Question

please provide an explanation for both questions! Thank You!

9. Consider the pedigree to the right, displaying the inheritance of a rare recessive autosomal disease which is fully penetrant. What is the likelihood that the child will be affected? a. 1/2 b. 27/81 c. 1/4 d. 1/36 e. 1/64 10. Consider the following pedigree from a human family containing a male with Klinefelter syndrome (a set of abnormalities seen in XXY individuals; indicated with a shaded box). In each, A and B refer to codominant alleles of the X-linked G6PD gene. The phenotypes of each individual (A, B, or AB) are shown on the pedigree. In which parent did nondisjunction occur, and during which meiotic division? AB a. Mother, Meiosis 1 b. Mother, Meiosis 2 c. Father, Meiosis 1 d. Father, Meiosis 2 e.
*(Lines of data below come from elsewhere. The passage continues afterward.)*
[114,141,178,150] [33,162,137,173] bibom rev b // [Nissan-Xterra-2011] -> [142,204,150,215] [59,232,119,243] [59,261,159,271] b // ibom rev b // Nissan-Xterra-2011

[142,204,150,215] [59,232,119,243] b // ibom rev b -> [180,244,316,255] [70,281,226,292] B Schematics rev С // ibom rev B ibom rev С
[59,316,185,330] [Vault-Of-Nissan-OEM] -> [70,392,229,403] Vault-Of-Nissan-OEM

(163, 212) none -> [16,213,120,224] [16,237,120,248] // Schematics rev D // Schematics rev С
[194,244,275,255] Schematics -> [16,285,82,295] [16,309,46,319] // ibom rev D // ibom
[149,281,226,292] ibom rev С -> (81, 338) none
Either a orb

Answer 1

9) we have to find the probability that IV-1 is affected, for IV-1 to be affected the parents of IV-1 ( III-1 and III-2 ) has to be carriers, for III-1 to a carrier her father has to be a carrier and for III-2 to be a carrier his mother has to be a carrier.

the probability that II-2 is a carrier=?

II-2 and II-4 have an affected sister, but their parents are normal this shows the parents of II-2 and II-4 are carriers.
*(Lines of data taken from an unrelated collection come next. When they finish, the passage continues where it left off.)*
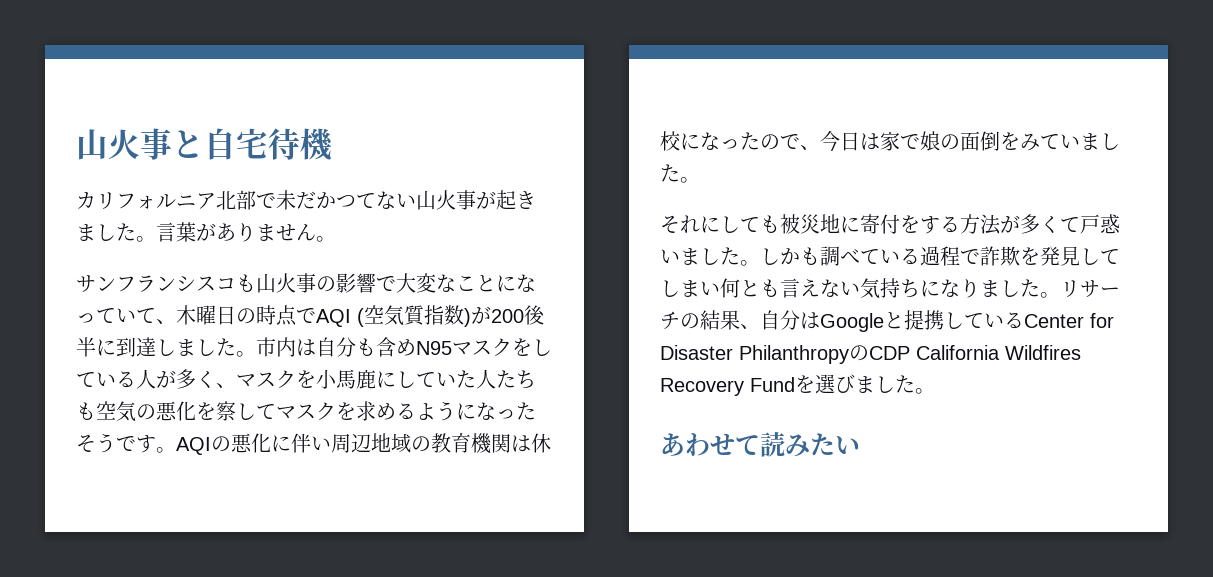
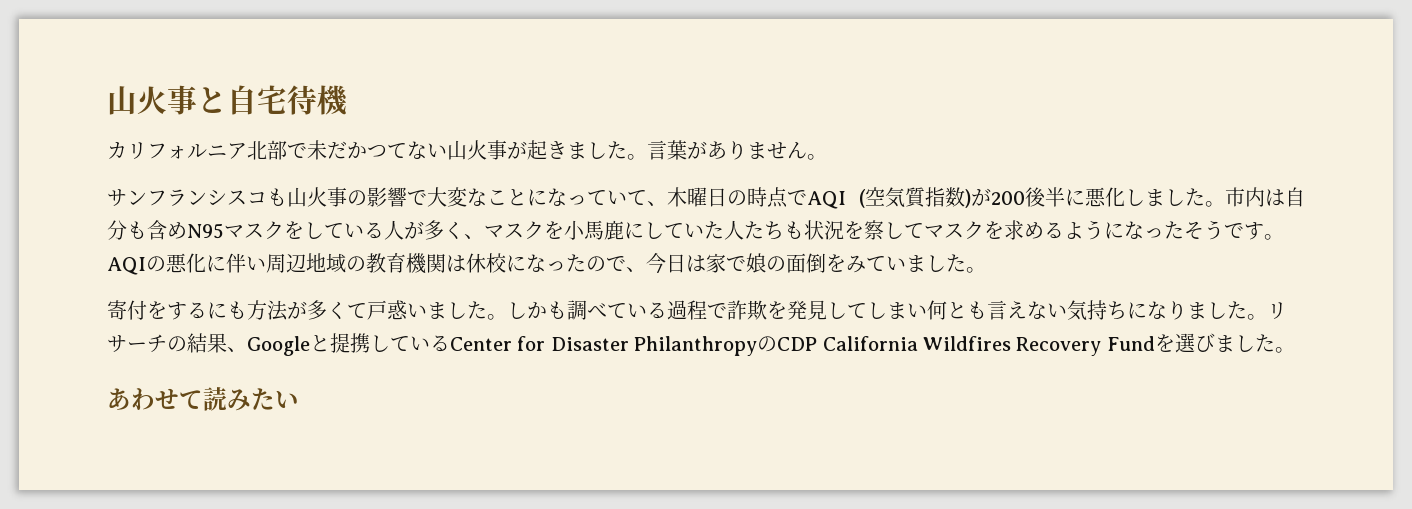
[116,337,156,357] 到達 -> [1085,187,1125,207] 悪化
[96,401,196,422] 空気の悪化 -> [804,220,844,240] 状況
[660,214,860,234] それにしても被災地に -> (986, 270) none
(960, 224) none -> [207,301,247,319] にも
[760,310,820,330] 自分は -> (247, 349) none

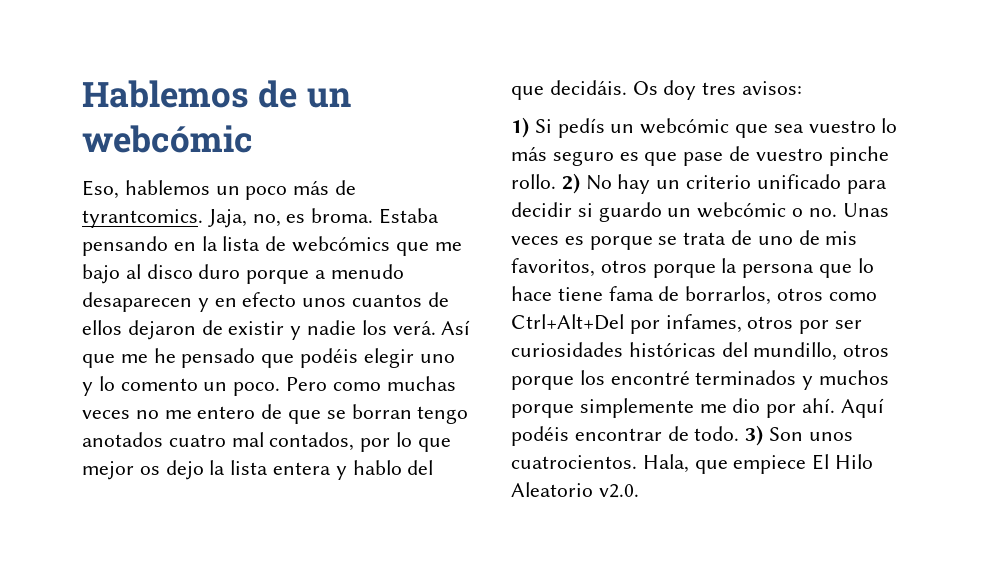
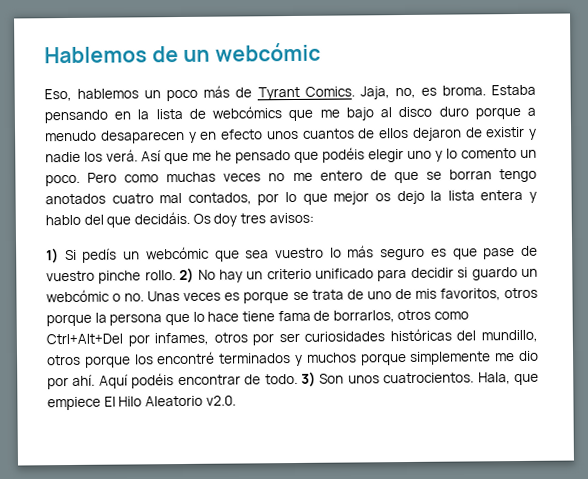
[82,209,203,228] tyrantcomics. -> [257,86,355,101] Tyrant Comics.

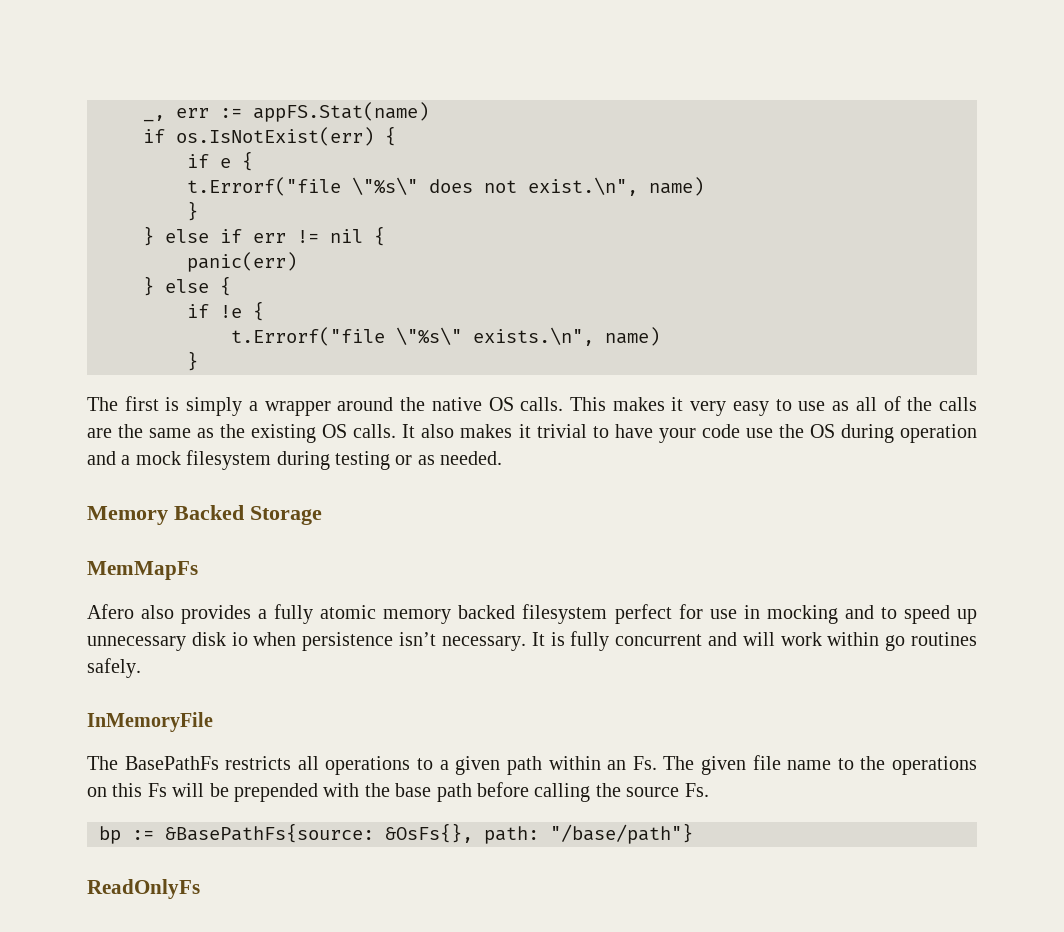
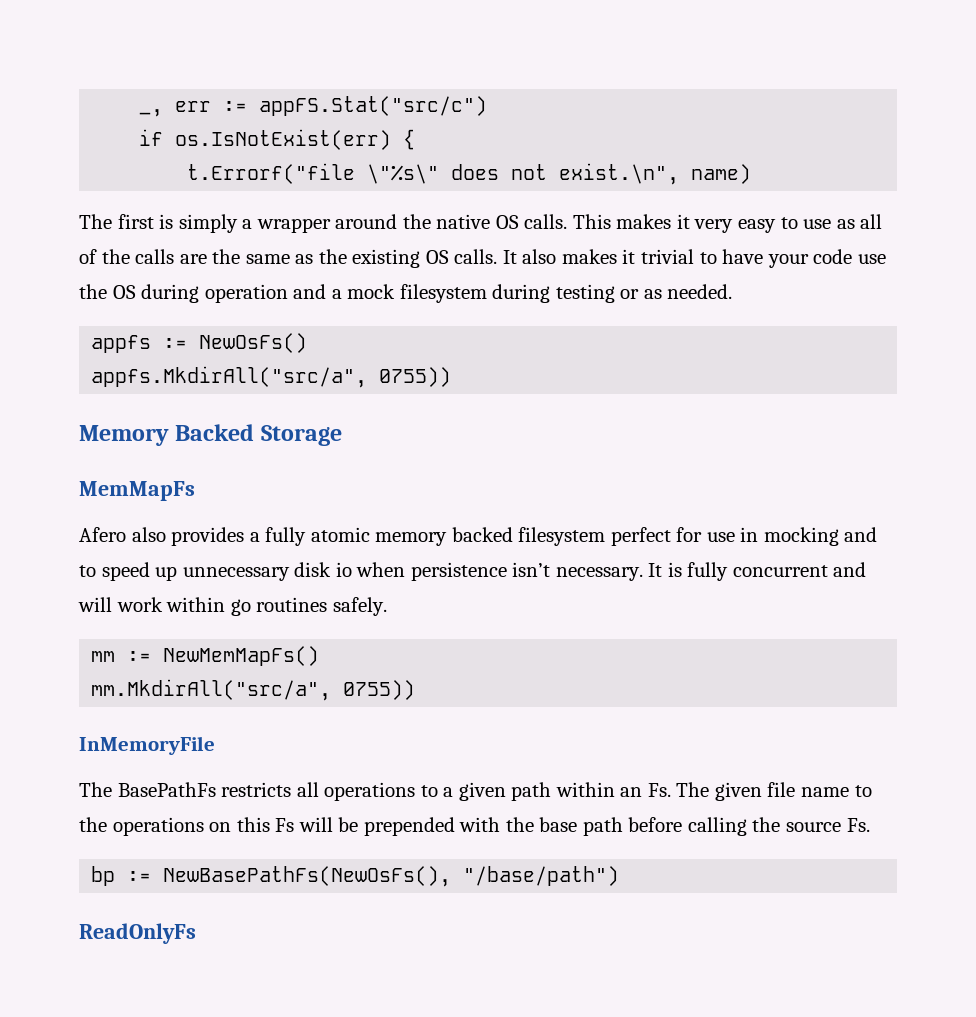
[253,102,429,122] appFS.Stat(name) -> [259,96,488,116] appFS.Stat("src/c")
[187,151,253,171] // if e { -> (416, 139) none
[187,201,198,221] [143,226,385,246] [187,252,297,272] [143,276,231,296] [187,301,264,321] [231,327,660,346] [187,351,198,371] // } // } else if err != nil { // panic(err) // } else { // if !e { // t.Errorf("file \"%s\" exists.\n", name) // } -> (752, 174) none
(503, 458) none -> [91,333,308,353] [91,366,452,388] // appfs := NewOsFs() // appfs.MkdirAll("src/a", 0755))
(141, 668) none -> [91,646,320,666] [91,679,416,701] // mm := NewMemMapFs() // mm.MkdirAll("src/a", 0755))
[165,823,693,844] &BasePathFs{source: &OsFs{}, path: "/base/path"} -> [163,866,620,887] NewBasePathFs(NewOsFs(), "/base/path")

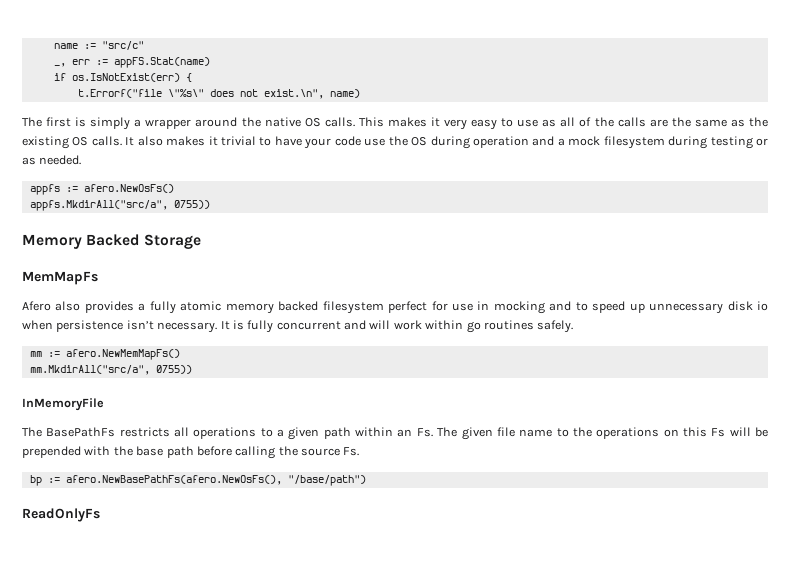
(139, 113) none -> [53,41,144,50] name := "src/c" //
[259,96,488,116] appFS.Stat("src/c") -> [113,57,210,68] appFS.Stat(name)
[199,333,308,353] NewOsFs() -> [83,184,174,193] afero.NewOsFs()
[163,646,320,666] NewMemMapFs() -> [65,349,180,360] afero.NewMemMapFs()
[163,866,452,887] NewBasePathFs(NewOsFs(), -> [65,475,282,485] afero.NewBasePathFs(afero.NewOsFs(),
let the alleles be D- dominant normal, d- recessive

Dd * Dd

	D	d
D	DD	Dd
d	Dd	dd

probability of getting phenotypically normal carrier progenies= number of Dd/total number of progeny with D allele=2/3

probability of getting dd progenies for Dd parents= number of dd/total number=1/4

II-1 and II-5 are married to the family and they don`t have the disease so they are homozygous DD,

DD * Dd

	D	d
D	DD	Dd

probability of getting Dd progeny= number of Dd/total number=1/2

the probability that III-1 is a carrier= probability that II-2 is a carrier $\times$ probability of getting Dd progenies for DD and Dd

= probability of getting phenotypically normal carrier progenies for Dd parents $\times$ probability of getting Dd progenies for DD and Dd

= 2/3$\times$1/2

= 1/3

probability that III-2 is a carrier = probability that II-4 is a carrier $\times$ probability of getting Dd progenies for DD and Dd

= probability of getting phenotypically normal carrier progenies for Dd parents $\times$ probability of getting Dd progenies for DD and Dd

= 2/3$\times$1/2

= 1/3

probability that IV-1 is affected= probability that III-2 is a carrier $\times$ probability that III-1 is a carrier $\times$ probability of getting dd progenies for Dd parents

= 1/3$\times$1/3$\times$1/4

=1/36

so the answer is d) 1/36

10) the affected child has 2 copies of X chromosome and one Y chromosome, G6PD gene is located on the X chromosome. the phenotype of the affected child is A, so the child has inherited the X chromosome from mother only, ( if the child has inherited X chromosome from father it should have produced B phenotype).

mother has 2 X chromosomes one with A allele and the other with B allele, the homologous chromosomes are separated during meiosis I, if non-disjunction occurred in meiosis I both X chromosomes would have moved to one cell so the child would have got both A and B allele.

sister chromatids are separated during meiosis II, here the sister chromatids of the X chromosome with the A allele failed to separate in meiosis II, so one gamete has 2 X chromosomes with A allele which was fertilized with sperm containing Y chromosome so the genotype of the child is XXY.

here non-disjunction occurred in mother in meiosis II.

so the answer is b) mother, meiosis 2.